Supplied entries -

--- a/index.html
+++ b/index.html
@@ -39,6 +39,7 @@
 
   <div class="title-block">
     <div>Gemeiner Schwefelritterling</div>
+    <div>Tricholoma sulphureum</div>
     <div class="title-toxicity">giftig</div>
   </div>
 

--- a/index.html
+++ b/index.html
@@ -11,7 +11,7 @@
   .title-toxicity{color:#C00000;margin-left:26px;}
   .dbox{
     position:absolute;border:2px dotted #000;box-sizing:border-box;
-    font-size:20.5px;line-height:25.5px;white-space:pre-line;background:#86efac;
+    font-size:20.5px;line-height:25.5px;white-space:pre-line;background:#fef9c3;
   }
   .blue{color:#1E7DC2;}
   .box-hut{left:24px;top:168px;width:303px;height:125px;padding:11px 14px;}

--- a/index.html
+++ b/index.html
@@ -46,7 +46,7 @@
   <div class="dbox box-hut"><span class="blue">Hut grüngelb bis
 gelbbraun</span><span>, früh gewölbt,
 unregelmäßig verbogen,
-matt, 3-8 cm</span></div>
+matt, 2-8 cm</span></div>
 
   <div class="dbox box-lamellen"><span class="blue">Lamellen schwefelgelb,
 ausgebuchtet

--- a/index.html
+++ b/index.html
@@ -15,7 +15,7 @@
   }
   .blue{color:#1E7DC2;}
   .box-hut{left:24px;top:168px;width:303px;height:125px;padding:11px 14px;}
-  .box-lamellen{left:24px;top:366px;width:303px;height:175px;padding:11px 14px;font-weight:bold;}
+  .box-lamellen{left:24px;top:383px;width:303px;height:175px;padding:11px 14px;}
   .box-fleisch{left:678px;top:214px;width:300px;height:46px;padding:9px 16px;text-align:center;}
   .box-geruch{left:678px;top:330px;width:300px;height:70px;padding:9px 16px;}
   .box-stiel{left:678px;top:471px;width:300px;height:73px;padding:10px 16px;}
* * *
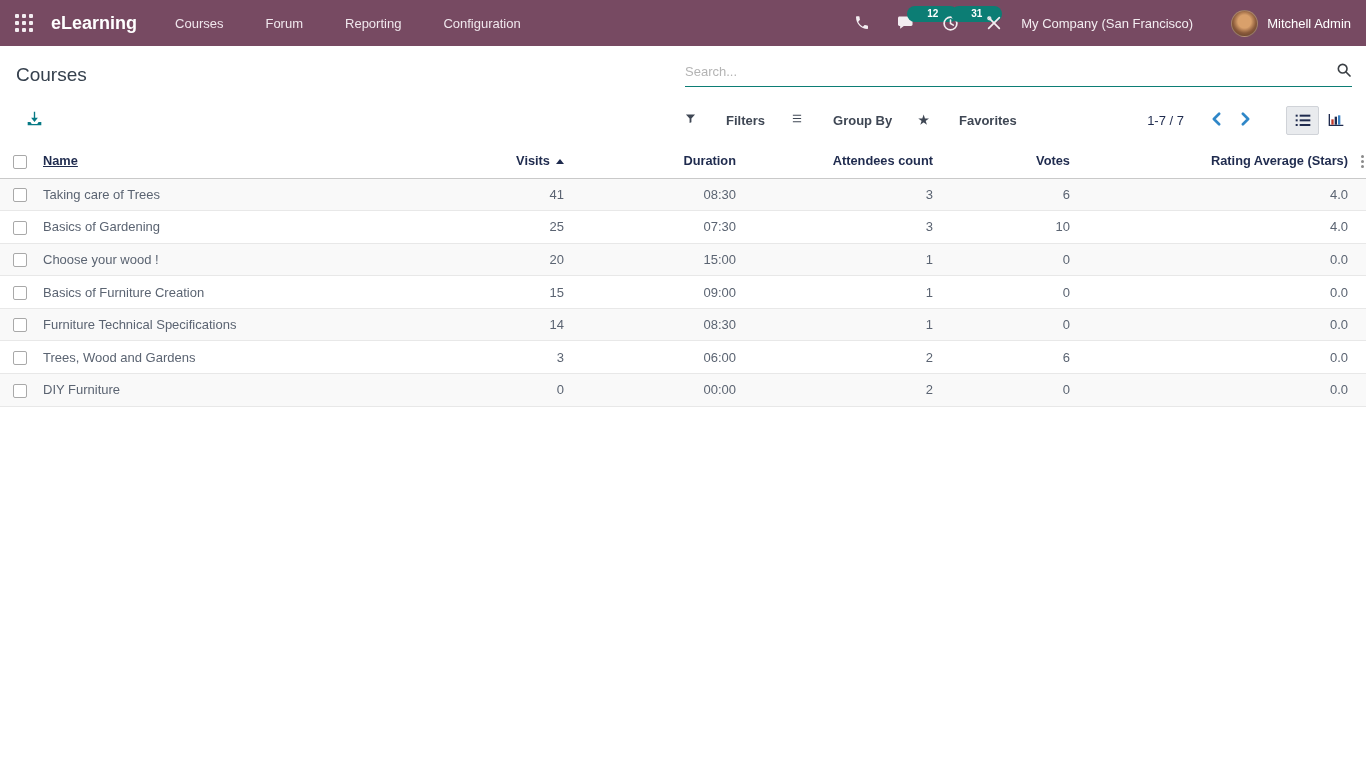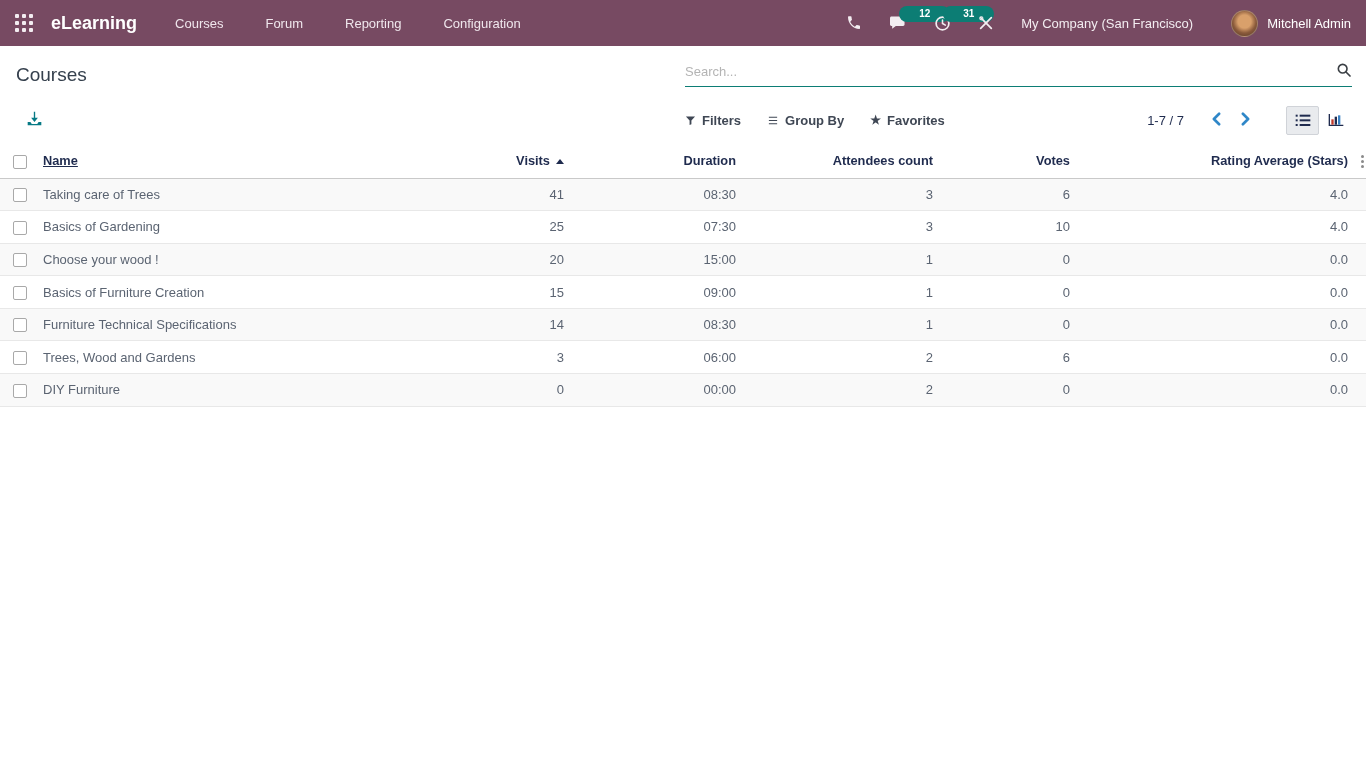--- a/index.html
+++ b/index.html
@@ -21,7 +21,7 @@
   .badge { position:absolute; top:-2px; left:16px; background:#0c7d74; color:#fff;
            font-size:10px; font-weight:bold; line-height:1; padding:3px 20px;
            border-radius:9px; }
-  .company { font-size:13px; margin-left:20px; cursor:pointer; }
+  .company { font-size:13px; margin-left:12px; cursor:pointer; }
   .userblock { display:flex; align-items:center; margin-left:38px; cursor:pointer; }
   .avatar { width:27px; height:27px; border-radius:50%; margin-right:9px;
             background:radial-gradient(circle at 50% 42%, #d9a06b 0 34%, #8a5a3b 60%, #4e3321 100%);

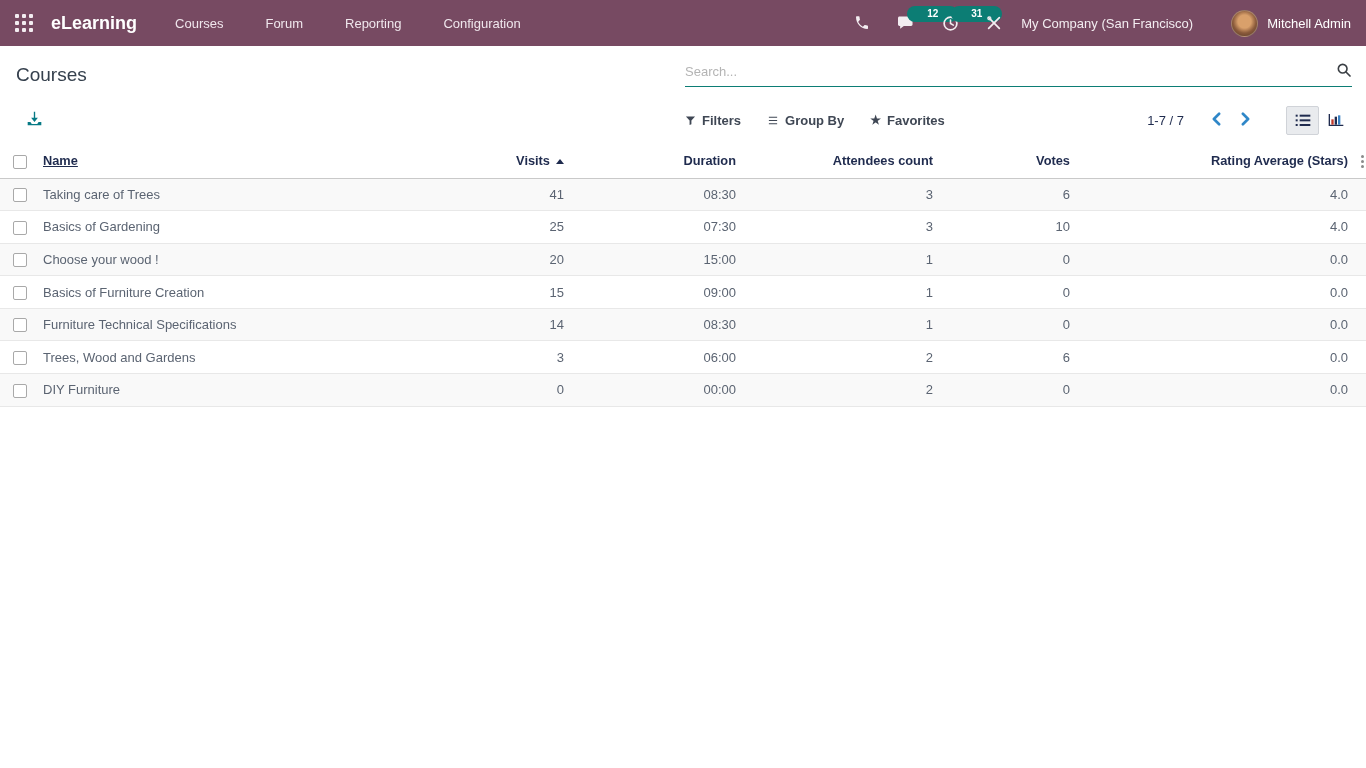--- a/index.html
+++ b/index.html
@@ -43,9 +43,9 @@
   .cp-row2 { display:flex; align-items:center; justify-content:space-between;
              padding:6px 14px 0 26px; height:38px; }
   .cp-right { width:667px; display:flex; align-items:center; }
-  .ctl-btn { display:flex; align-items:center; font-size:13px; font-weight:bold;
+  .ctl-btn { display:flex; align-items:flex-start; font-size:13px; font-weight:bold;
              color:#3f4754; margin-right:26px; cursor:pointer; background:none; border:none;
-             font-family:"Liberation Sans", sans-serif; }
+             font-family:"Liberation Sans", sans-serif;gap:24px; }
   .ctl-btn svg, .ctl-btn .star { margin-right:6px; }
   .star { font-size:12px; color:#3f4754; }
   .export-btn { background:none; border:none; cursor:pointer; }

How to complete this task -
Go to the line with "color:#3f4754; margin-right:26px; cursor:pointer;" in the entries above and repeat every line from there through the line with "background:none; border:none; cursor:pointer;", exactly and with no other text.

Your solution -
              color:#3f4754; margin-right:26px; cursor:pointer; background:none; border:none;
-             font-family:"Liberation Sans", sans-serif; }
+             font-family:"Liberation Sans", sans-serif;gap:24px; }
   .ctl-btn svg, .ctl-btn .star { margin-right:6px; }
   .star { font-size:12px; color:#3f4754; }
   .export-btn { background:none; border:none; cursor:pointer; }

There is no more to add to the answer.